While NYU may rank in the top colleges for student diversity, this doesn’t seem to be the case for the faculty and administration. According to reporting done by WSN’s Deputy News Editor Sayer Devlin — following his sit-in of the University Senate meeting on Thursday, where the Diversity, Equity and Inclusion task force gave a report — 83 percent of tenured and tenure track professors are white and 70 percent are male, excluding assistants and associates. While NYU’s lack of diversity among faculty members aligns with a national trend, as a university that frequently boasts about its commitment to diversity and inclusion among its students, NYU should be held accountable for not applying similar standards to its faculty.
It is extremely important for educational institutions to maintain a faculty that is representative of its students. Not only does representation increase racial and gender awareness, it also provides an atmosphere of relatability and understanding for minority students. A more racially and gender diverse faculty will inevitably result in a learning environment that is conducive to more frequent and open discussions of race, gender and culture. As found in a Stanford University study on the educational benefits of diversity, students who had more contact with diverse ideas, information and people reported an increased level of complex and social and historical thinking.

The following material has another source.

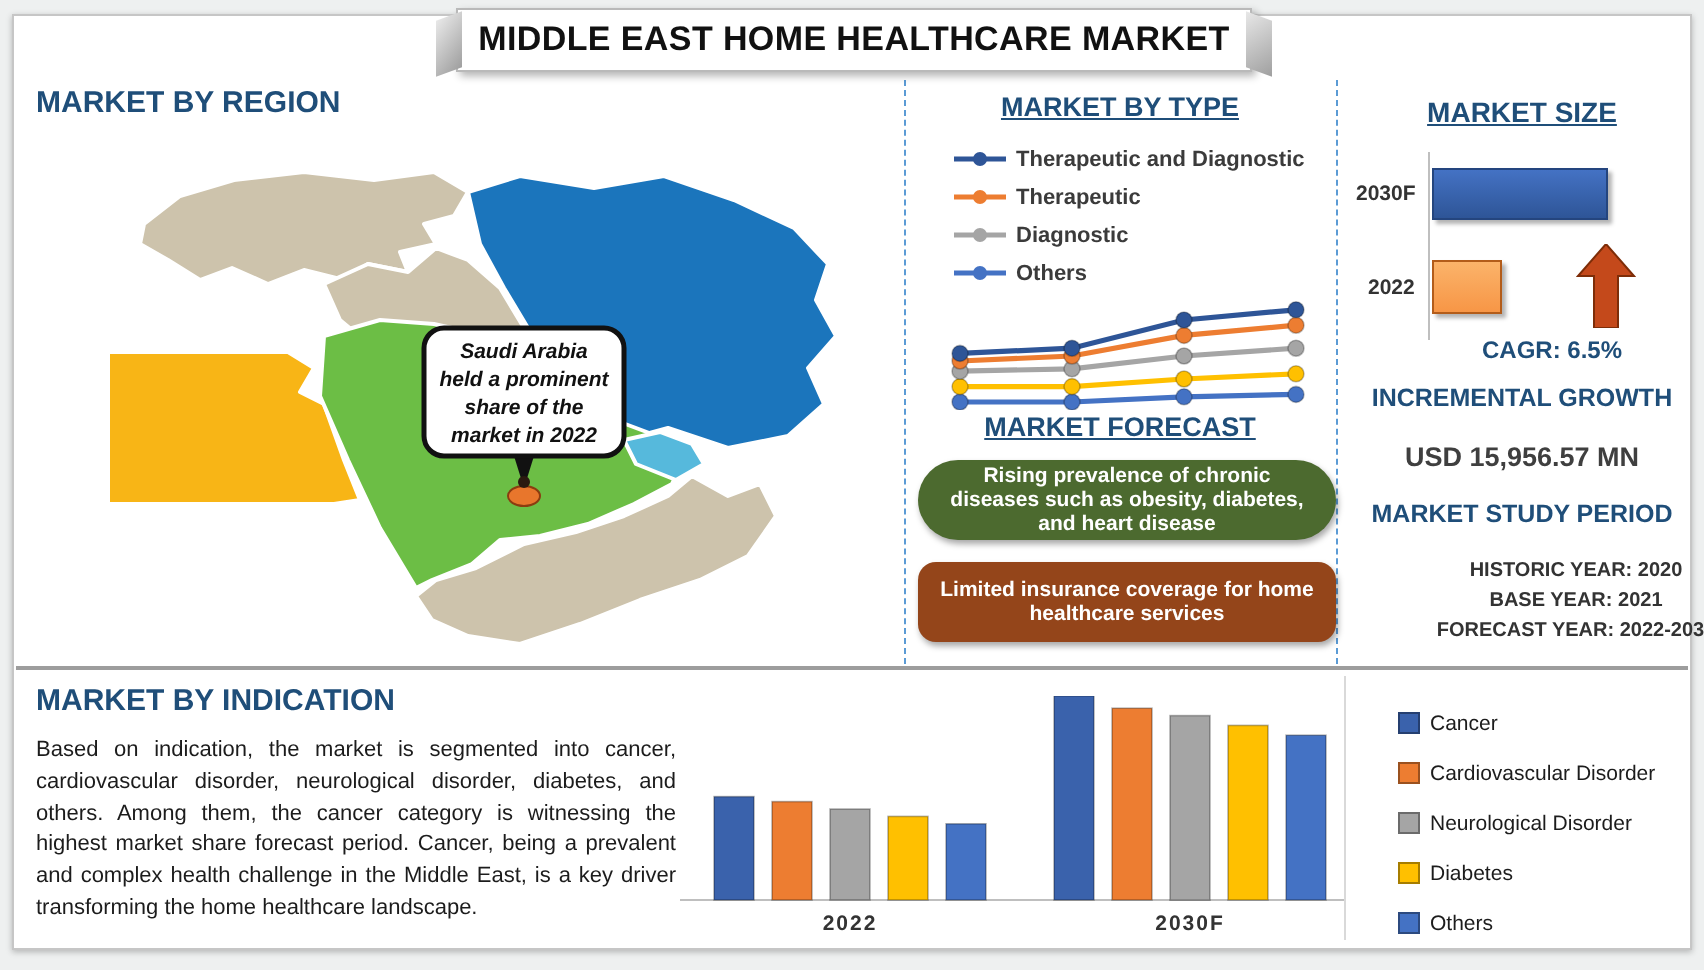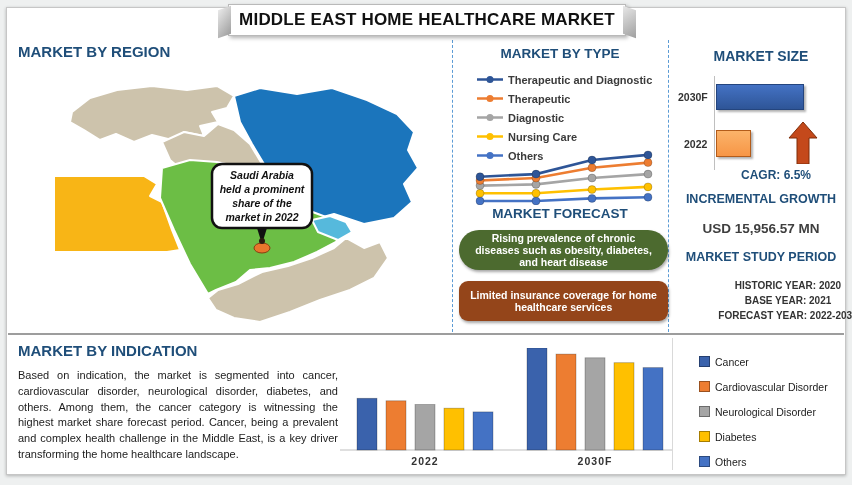"MARKET BY TYPE" .h-mid { text-decoration: none -> underline }
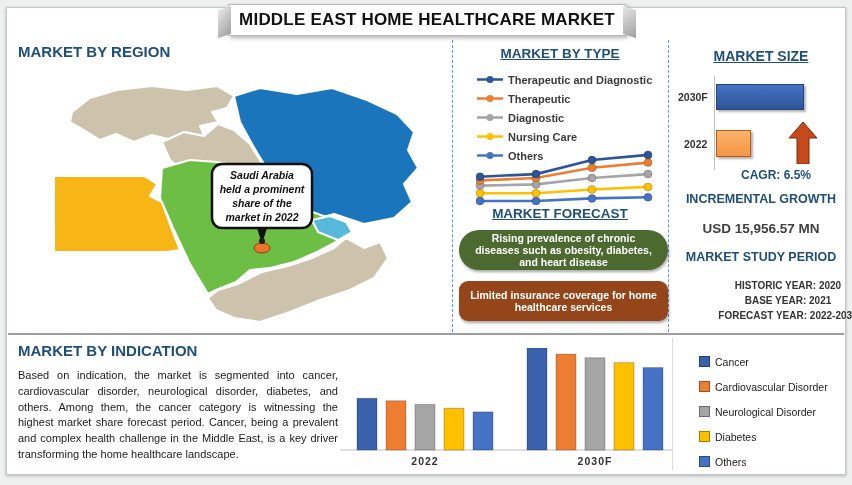"Nursing Care" div.tl-item { html: <div> <svg> <line></line> <circle></circle> </svg> <span>Nursing Care</span> </div> -> none }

According to its website, “NYU is committed to building a culture that respects and embraces diversity, inclusion and equity.” Yet the university has fallen in line with the dismal trend of lagging diversity within higher education faculty and administration. Although many have provided reasonings for this trend, NYU’s extremely diverse pool of students deserves to be represented within the faculty and administration that are providing their educational experience. Given its highly diverse community, NYU should be a leader of diversity and inclusion efforts among higher education.
As it stands now, NYU’s faculty and administration diversity statistics are unacceptable and do not represent the university’s claimed commitment to diversity and inclusion. Enacting methods to increase racial and gender diversity among faculty members would better serve our community and create an inclusive learning environment for the many minorities that we represent. NYU must publicly recognize these deficits in diversity and their negative effects on the entirety of its student body, and promptly enact new methods for inclusion.